Task item:
Copy the entries word for word. Keep the pictures out.

Available data:

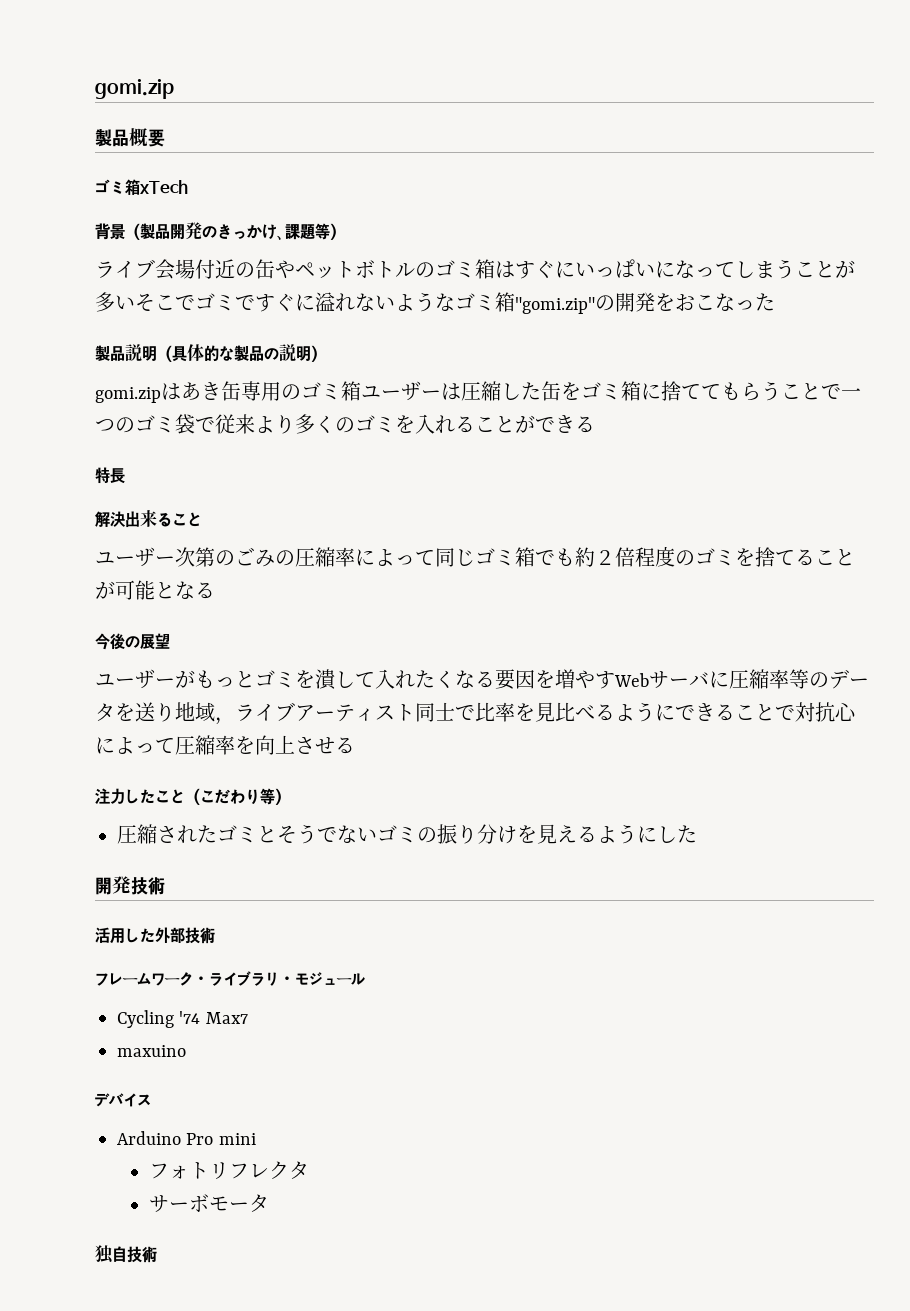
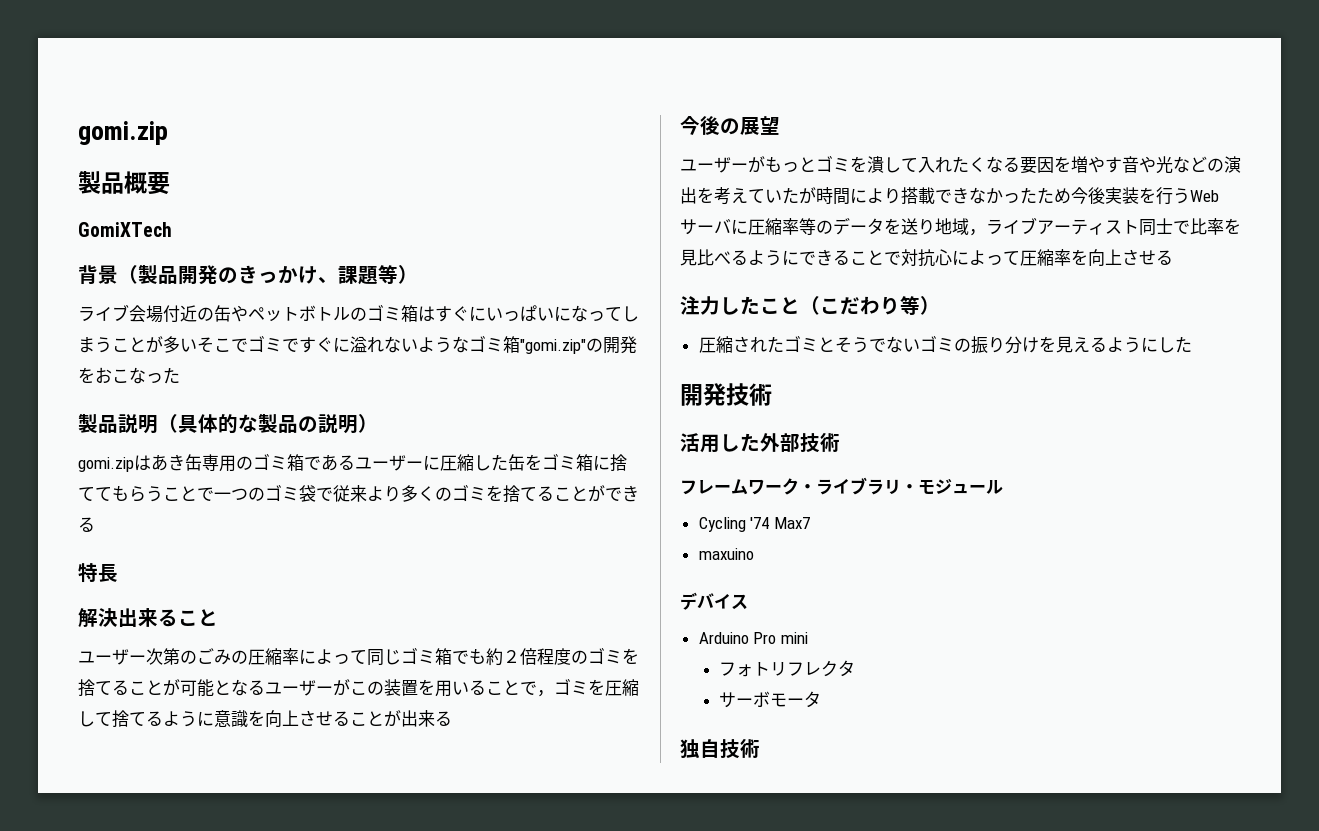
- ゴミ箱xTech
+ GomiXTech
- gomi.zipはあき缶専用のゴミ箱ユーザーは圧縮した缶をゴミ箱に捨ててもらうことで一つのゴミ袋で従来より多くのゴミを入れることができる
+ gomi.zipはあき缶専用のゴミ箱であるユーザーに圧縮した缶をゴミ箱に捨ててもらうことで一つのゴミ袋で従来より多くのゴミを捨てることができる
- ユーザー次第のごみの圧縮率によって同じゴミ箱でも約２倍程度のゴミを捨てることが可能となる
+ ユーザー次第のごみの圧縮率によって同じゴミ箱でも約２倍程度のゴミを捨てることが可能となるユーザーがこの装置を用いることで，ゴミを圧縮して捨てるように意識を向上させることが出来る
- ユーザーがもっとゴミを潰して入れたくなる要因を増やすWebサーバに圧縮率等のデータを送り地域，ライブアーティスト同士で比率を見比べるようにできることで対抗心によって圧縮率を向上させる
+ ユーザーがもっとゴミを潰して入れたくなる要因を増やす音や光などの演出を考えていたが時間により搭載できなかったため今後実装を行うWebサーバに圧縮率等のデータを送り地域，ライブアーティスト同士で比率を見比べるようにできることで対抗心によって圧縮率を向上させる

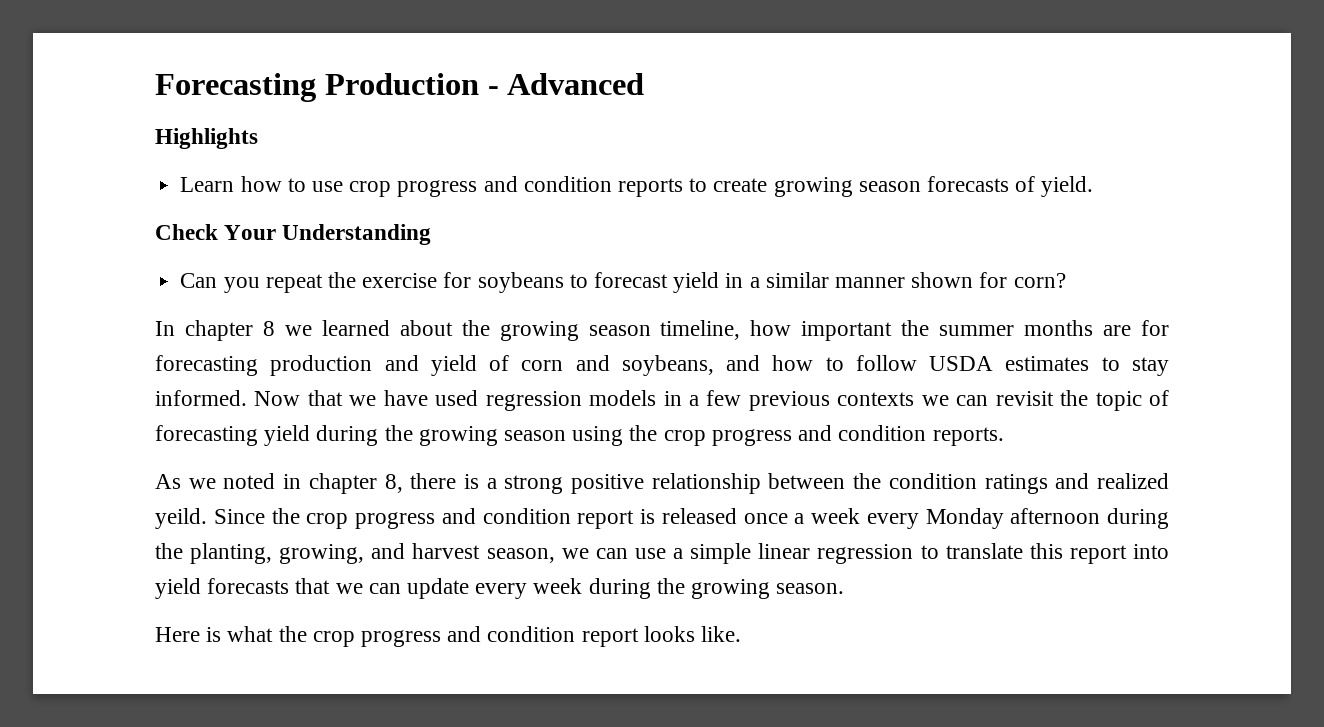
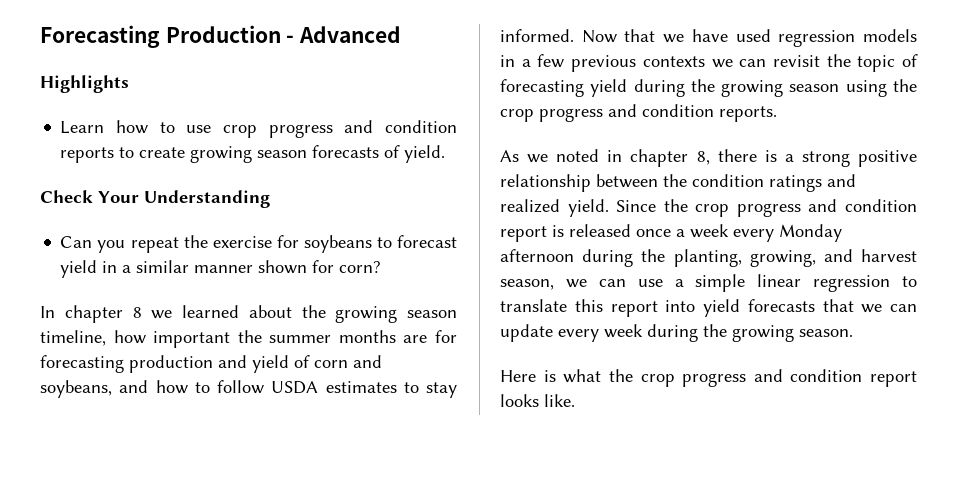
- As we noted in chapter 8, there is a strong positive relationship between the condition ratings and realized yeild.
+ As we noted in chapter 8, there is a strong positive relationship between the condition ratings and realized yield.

Output of the exercise:
- ゴミ箱xTech
+ GomiXTech
- gomi.zipはあき缶専用のゴミ箱ユーザーは圧縮した缶をゴミ箱に捨ててもらうことで一つのゴミ袋で従来より多くのゴミを入れることができる
+ gomi.zipはあき缶専用のゴミ箱であるユーザーに圧縮した缶をゴミ箱に捨ててもらうことで一つのゴミ袋で従来より多くのゴミを捨てることができる
- ユーザー次第のごみの圧縮率によって同じゴミ箱でも約２倍程度のゴミを捨てることが可能となる
+ ユーザー次第のごみの圧縮率によって同じゴミ箱でも約２倍程度のゴミを捨てることが可能となるユーザーがこの装置を用いることで，ゴミを圧縮して捨てるように意識を向上させることが出来る
- ユーザーがもっとゴミを潰して入れたくなる要因を増やすWebサーバに圧縮率等のデータを送り地域，ライブアーティスト同士で比率を見比べるようにできることで対抗心によって圧縮率を向上させる
+ ユーザーがもっとゴミを潰して入れたくなる要因を増やす音や光などの演出を考えていたが時間により搭載できなかったため今後実装を行うWebサーバに圧縮率等のデータを送り地域，ライブアーティスト同士で比率を見比べるようにできることで対抗心によって圧縮率を向上させる

- As we noted in chapter 8, there is a strong positive relationship between the condition ratings and realized yeild.
+ As we noted in chapter 8, there is a strong positive relationship between the condition ratings and realized yield.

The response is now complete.